To read the entire Data Source for each job, use

@batch_feature_view(
sources = [my_transactions_source.unfiltered()]
)

How Filtering Works for Offline Retrieval​

During Offline Retrieval queries with from_source=True, Tecton ensures that only data within the relevant time window is accessed, based on either specific timestamps from a events DataFrame in the case of get_features_for_events(events) or a user-defined time range in the case of get_features_in_range(start, end).

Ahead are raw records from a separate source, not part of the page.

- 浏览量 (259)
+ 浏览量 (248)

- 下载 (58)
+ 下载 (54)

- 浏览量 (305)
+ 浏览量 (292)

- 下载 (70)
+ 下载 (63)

The select_range() Method​

In case you need to alter the default filtering behavior, the select_range() method introduced in Tecton 1.0 provides a powerful and flexible way to filter data according to custom time ranges. This method allows you to precisely define the start and end times for filtering, making it adaptable to a wide variety of use cases.

How to Use select_range()​

The select_range() method can be configured with:

  1. Tecton Time Constants: These are constants that represent key time anchors:
Time AnchorDescription
MATERIALIZATION_START_TIMEThe Start Time of the Materialization Job.
MATERIALIZATION_END_TIMEThe End Time of the Materializaiton Job.
UNBOUNDED_PASTRepresents a time point that extends infinitely into the past. This can be used to capture all data without a lower time bound.
UNBOUNDED_FUTURERepresents a time point that extends infinitely into the future. It is useful for capturing all data without an upper time bound.
  1. Datetime Objects: For static time ranges, you can use specific datetime values.
  2. Timedelta Modifiers: Adjust time anchors using offsets (e.g., subtracting days or hours) for more flexible filtering.

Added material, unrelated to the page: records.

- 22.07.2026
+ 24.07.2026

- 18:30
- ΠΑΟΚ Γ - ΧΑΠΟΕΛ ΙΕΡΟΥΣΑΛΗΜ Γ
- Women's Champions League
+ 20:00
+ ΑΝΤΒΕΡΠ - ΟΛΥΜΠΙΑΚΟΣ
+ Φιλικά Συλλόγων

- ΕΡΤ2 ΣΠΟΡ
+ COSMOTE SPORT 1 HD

Examples of select_range() Configurations​

Let's take an example of a Batch Feature View that is materializing data with a batch_schedule of 1 day.

Here are several ways to configure the select_range() method. We will inspect the behavior of the Data Source Filtering for the 3 jobs that are materializing data from Day 1 to Day 4.

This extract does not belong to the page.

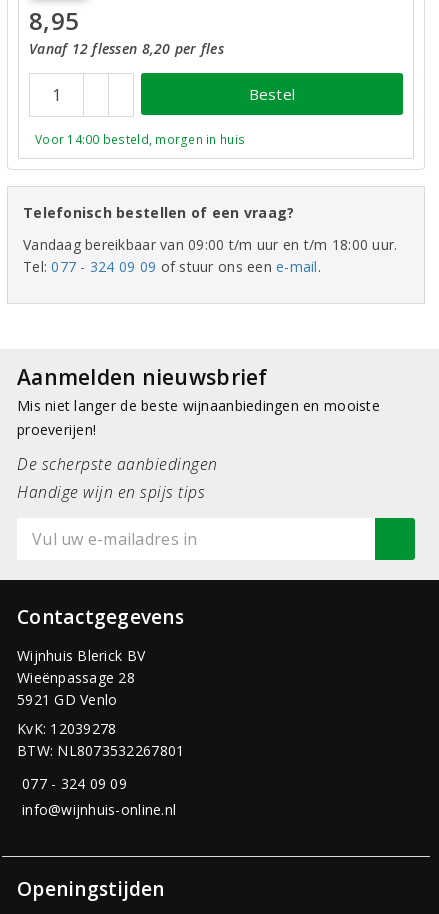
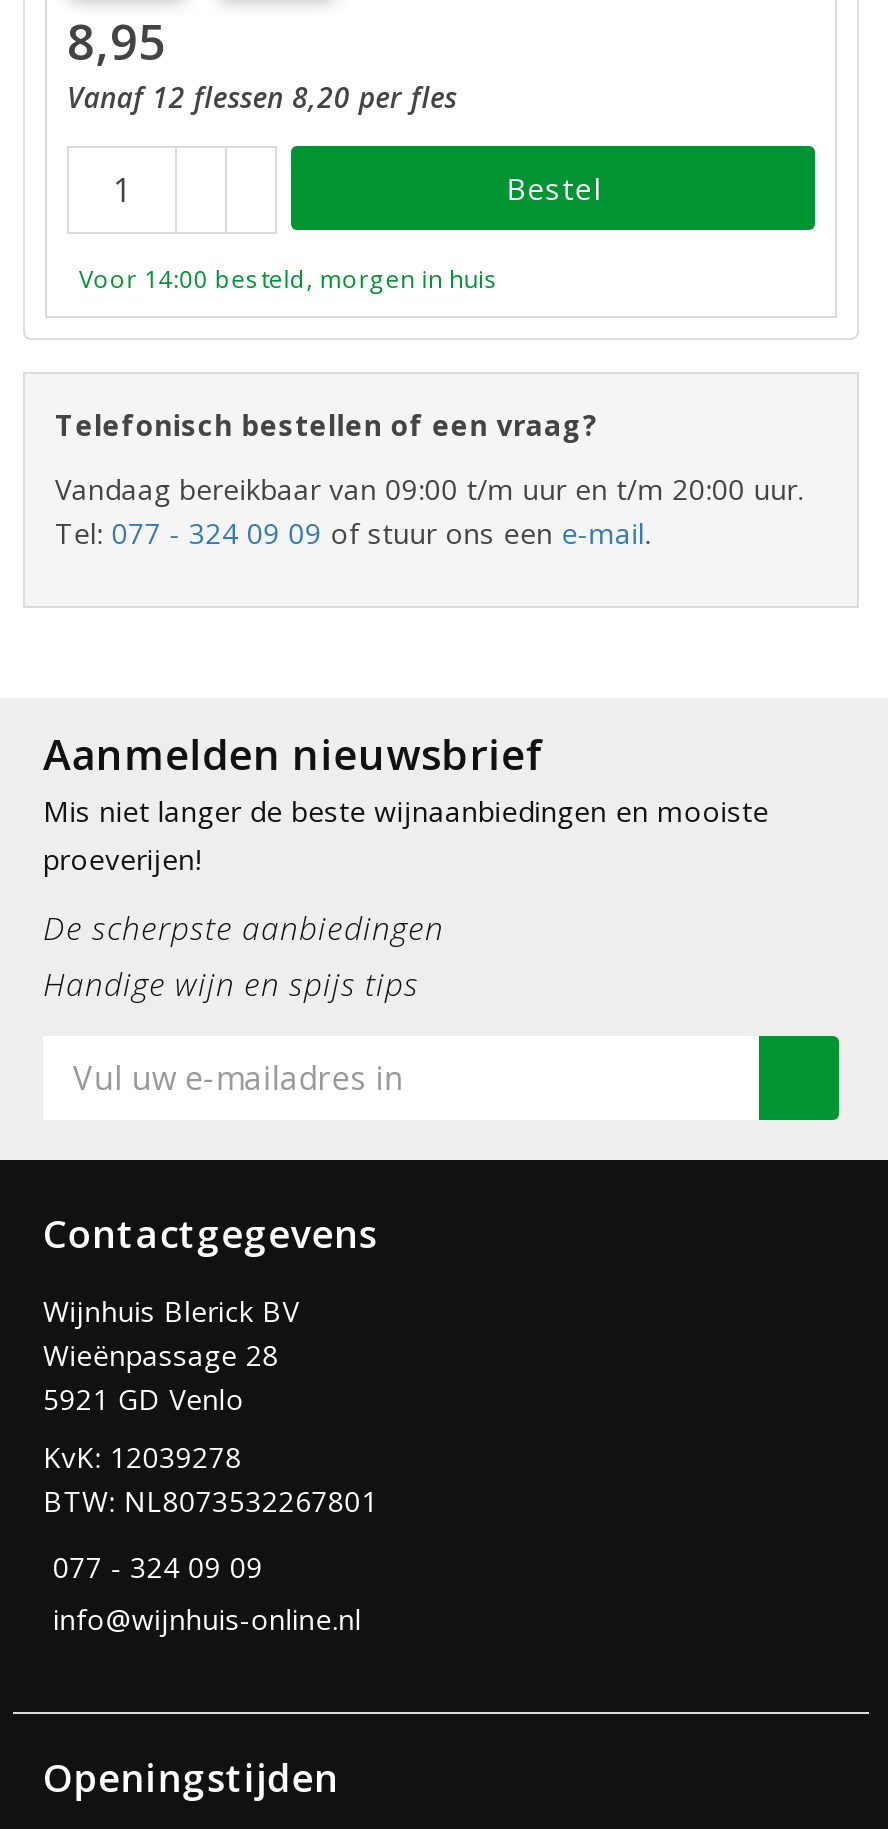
- Vandaag bereikbaar van 09:00 t/m uur en t/m 18:00 uur.
+ Vandaag bereikbaar van 09:00 t/m uur en t/m 20:00 uur.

  • Default Materialization Interval (Filtered by Job Time Range):

    @batch_feature_view(
    sources = [transaction_ds]
    )

    # which is equivalent to (since it's the default behavior)
    @batch_feature_view(
    sources = [
    transaction_ds.select_range(
    start_time=TectonTimeConstant.MATERIALIZATION_START_TIME,
    end_time=TectonTimeConstant.MATERIALIZATION_END_TIME,
    )
    ]
    )

    Each Job will read data according to the time period of the Materialization Job. i.e. The job materializing data for Day 1-2 will filter the raw data for Day 1-2

Filtered Source Example

  • Unfiltered Data:

    @batch_feature_view(
    sources = [transaction_ds.unfiltered()]
    )

    # which is equivalent to
    @batch_feature_view(
    sources = [
    transaction_ds.select_range(
    start_time=TectonTimeConstant.UNBOUNDED_PAST,
    end_time=TectonTimeConstant.UNBOUNDED_FUTURE,
    )
    ]
    )

    Every job will read all the source data without any filtering. This is useful if you need every job to have access to all historic events for your feature transformation.

Unfiltered Source Example

  • Custom Date Range:
    @batch_feature_view(
    sources = [
    transaction_ds.select_range(
    start_time=datetime(<Day 1 12pm>),
    end_time=datetime(<Day 2 12pm>),
    )
    ]
    )
    Every job will read only the data between 12pm on Day 1 and 12pm on Day 2.

Fixed Date Range Example

  • Unbounded Past and Future:
    @batch_feature_view(
    sources = [
    # Data from the start of the dataset until materialization end time
    transaction_ds.select_range(
    start_time=TectonTimeConstant.UNBOUNDED_PAST,
    end_time=TectonTimeConstant.MATERIALIZATION_END_TIME,
    )
    ]
    )

The UNBOUNDED_PAST constant can be used to read from the start of the raw data. The UNBOUNDED_FUTURE constant can be used to read all future data from a fixed point. The above example reads data from the start of the raw data until the end of the Materialization Time interval.

Unbounded Past Example

  • Fixed Time Offsets:
    @batch_feature_view(
    sources = [
    # 2 day window from Job Start Time - 1 day to Job End Time (batch_schedule = 1 day)
    transaction_ds.select_range(
    start_time=TectonTimeConstant.MATERIALIZATION_START_TIME - timedelta(days=1),
    end_time=TectonTimeConstant.MATERIALIZATION_END_TIME,
    )
    ]
    )
    Start Time Offset Example

Behavior of Filtered Sources during Offline Retrieval​

In offline retrieval (get_features_for_events or get_features_in_range) with from_source=True, filtering is based on the events or date range provided by the user

  • For get_features_for_events(events), the specific timestamps from the events which represents the events for which features are needed
  • For get_features_in_range(start, end), the start and end arguments will determine the time range filter applied on the raw data source.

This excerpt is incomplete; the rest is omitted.